# Hertfordshire School Library Service, December 2018



## KPUrban_ (Dec 3, 2018)

*Intro*
Our original plan for the day was to travel north to Lincolnshire but due to engineering works it was near impossible, this was plan b. We had know about this for ages and explorerX had went about a year ago but was caught in seconds.

*The Building*
The site itself is rather large and I suspect may have been a school at one stage. The site consisted of 4 main building with a couple of smaller portable cabins dotted about. Some of the buildings were dedicated to social counseling and other such stuff, with the main building being the library.

*The Explore*
After traveling down and having a quick look at the Shredded Wheat Factory on the way we made it to the site. Looking at the buildings it seemed almost impossible to enter anything, after some careful searching we had some luck. Overall we managed two buildings through some risky access points. 

*The Photos*​




































*Conclusion*
Not the most interesting explore neither the easiest it was a good look around.​


----------



## Sam Haltin (Dec 3, 2018)

So if someone looks for a place with lots of windows to smash and paint some nonsense grafitti I think this one fits the bill. That's not decay that's mostly vandalism.


----------



## KPUrban_ (Dec 3, 2018)

Hugh Jorgan said:


> So if someone looks for a place with lots of windows to smash and paint some nonsense grafitti I think this one fits the bill. That's not decay that's mostly vandalism.

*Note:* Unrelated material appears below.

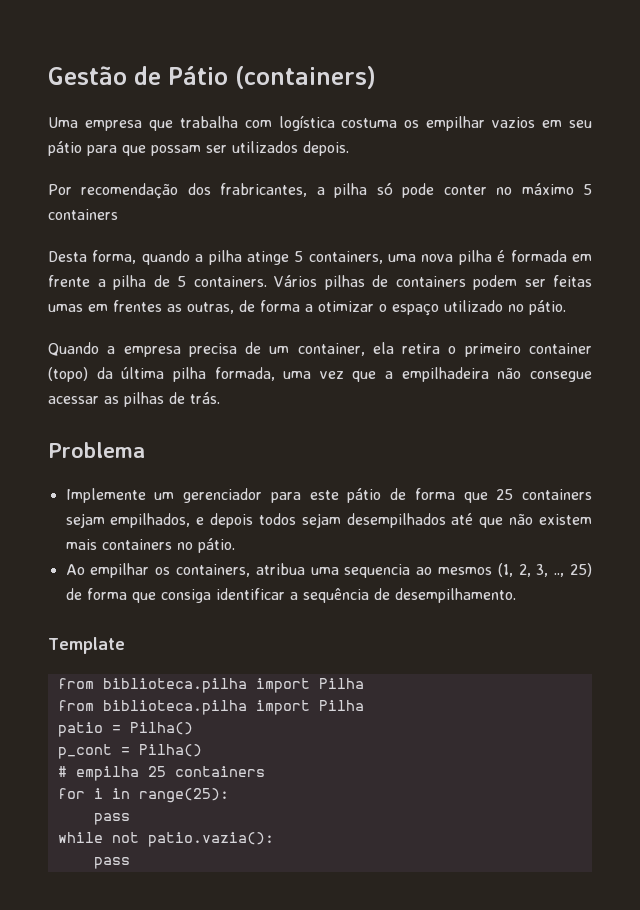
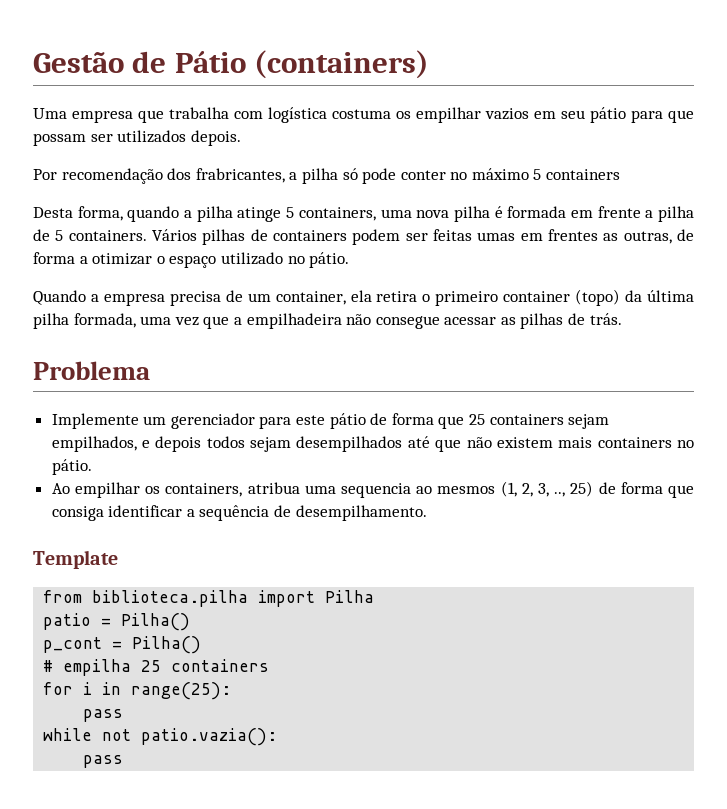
[57,700,364,715] // from biblioteca.pilha import Pilha -> (375, 596) none

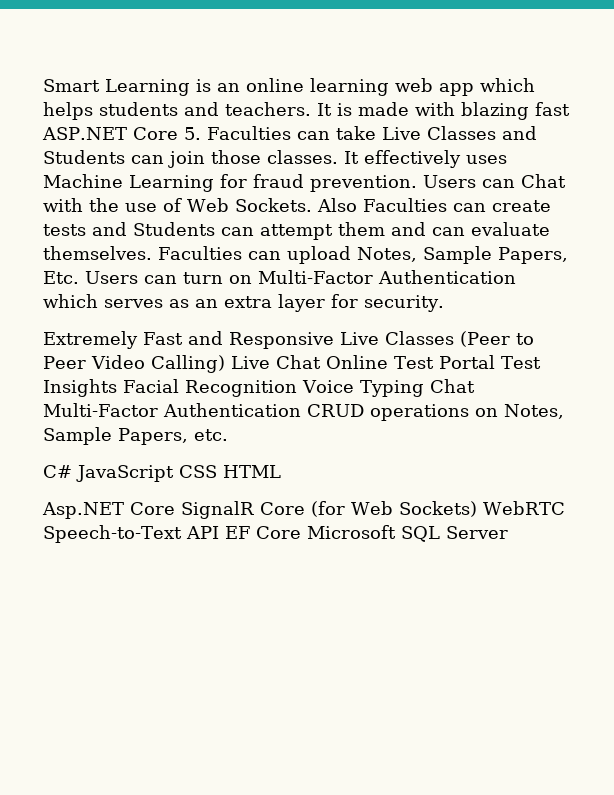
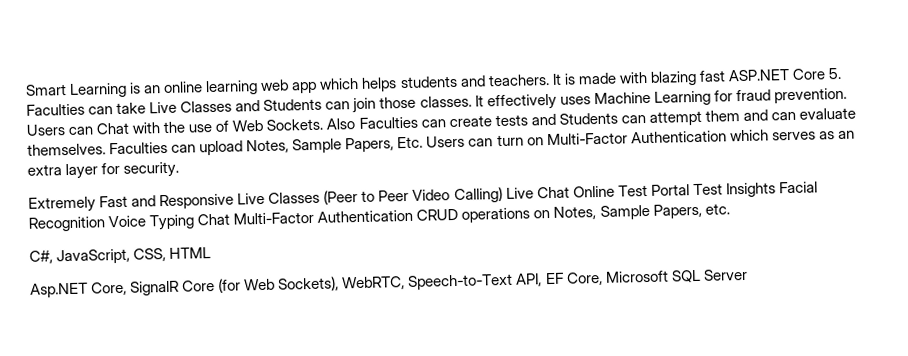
[43,465,217,482] C# JavaScript CSS -> [29,247,167,265] C#, JavaScript, CSS,
[130,502,175,515] Core -> [91,281,128,296] Core,
[398,501,565,517] [43,525,301,543] Sockets) WebRTC Speech-to-Text API EF Core -> [278,271,603,292] Sockets), WebRTC, Speech-to-Text API, EF Core,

It's a shame about the damage. Never the less it's still a good look around.


----------



## GroppingRhyme (Dec 3, 2018)

A real shame that there is so much damage done to the place.


----------



## KPUrban_ (Dec 3, 2018)

GroppingRhyme said:


> A real shame that there is so much damage done to the place.



We had expected vandalism but not on this scale. It is a shame.


----------



## smiler (Dec 3, 2018)

You can only show what you see and sometimes the pond scum have screwed the site, you carry on and photograph whats there, Nicely Done, Thanks


----------



## KPUrban_ (Dec 3, 2018)

smiler said:


> You can only show what you see and sometimes the pond scum have screwed the site, you carry on and photograph whats there, Nicely Done, Thanks



Thanks man. The building was rather terrible due to the vandalism, although expected.


----------



## 5t3tcv743 (Dec 5, 2018)

You suspect it was a school? It was a confirmed school in the 50s. And we didn't stop off at the shredded wheat factory on the way there.


----------



## old git (Dec 5, 2018)

ExplorerX said:


> You suspect it was a school? It was a confirmed school in the 50s. And we didn't stop off at the shredded wheat factory on the way there.


I thought shredded wheat was flattened now isn't it? Anyone?


----------



## KPUrban_ (Dec 5, 2018)

old git said:


> I thought shredded wheat was flattened now isn't it? Anyone?



The shredded Wheat is still there. Almost.



Abandoned_Factory_Demolished_KPUrbex by KPUrbex


----------



## KPUrban_ (Dec 5, 2018)

ExplorerX said:


> You suspect it was a school? It was a confirmed school in the 50s. And we didn't stop off at the shredded wheat factory on the way there.



I couldn't find anything to confirm that it definitely was a school.


----------



## Silverlight (Dec 6, 2018)

Every term, teachers used to fill in their library service request forms, stating the topic they were teaching that term. In due course a box of books would arrivewhich would be sent back at the end of term. Sometimes, we would get historical artefacts too. All gone now, swept away by the fact that there’s more information available,online...and for free. Ashame in my view. Orrible vandalism here though.


----------



## KPUrban_ (Dec 10, 2018)

Silverlight said:


> Every term, teachers used to fill in their library service request forms, stating the topic they were teaching that term. In due course a box of books would arrivewhich would be sent back at the end of term. Sometimes, we would get historical artefacts too. All gone now, swept away by the fact that there’s more information available,online...and for free. Ashame in my view. Orrible vandalism here though.



Nice bit of info and history, thanks. The vandalism, as said, is awful but them things do happen.


----------



## Priority 7 (Dec 18, 2018)

If this is the one I think it is....it is most definitely a school. Is it near a Major motorway per chance KP?


----------



## KPUrban_ (Dec 19, 2018)

Priority 7 said:


> If this is the one I think it is....it is most definitely a school. Is it near a Major motorway per chance KP?



It's not necessarily next to one. And an old sign give the name of it as a library service.


----------



## Sam Haltin (Dec 19, 2018)

In my day we had our library a seperate building from the school. What I'm reading here is a building which was used as a library for the school located in Hertfordshire.


----------



## Lolpeacock (Nov 25, 2021)

Hugh Jorgan said:


> In my day we had our library a seperate building from the school. What I'm reading here is a building which was used as a library for the school located in Hertfordshire.


I think more of a central hub to distribute library services to schools in the area. A central repository if you will.


----------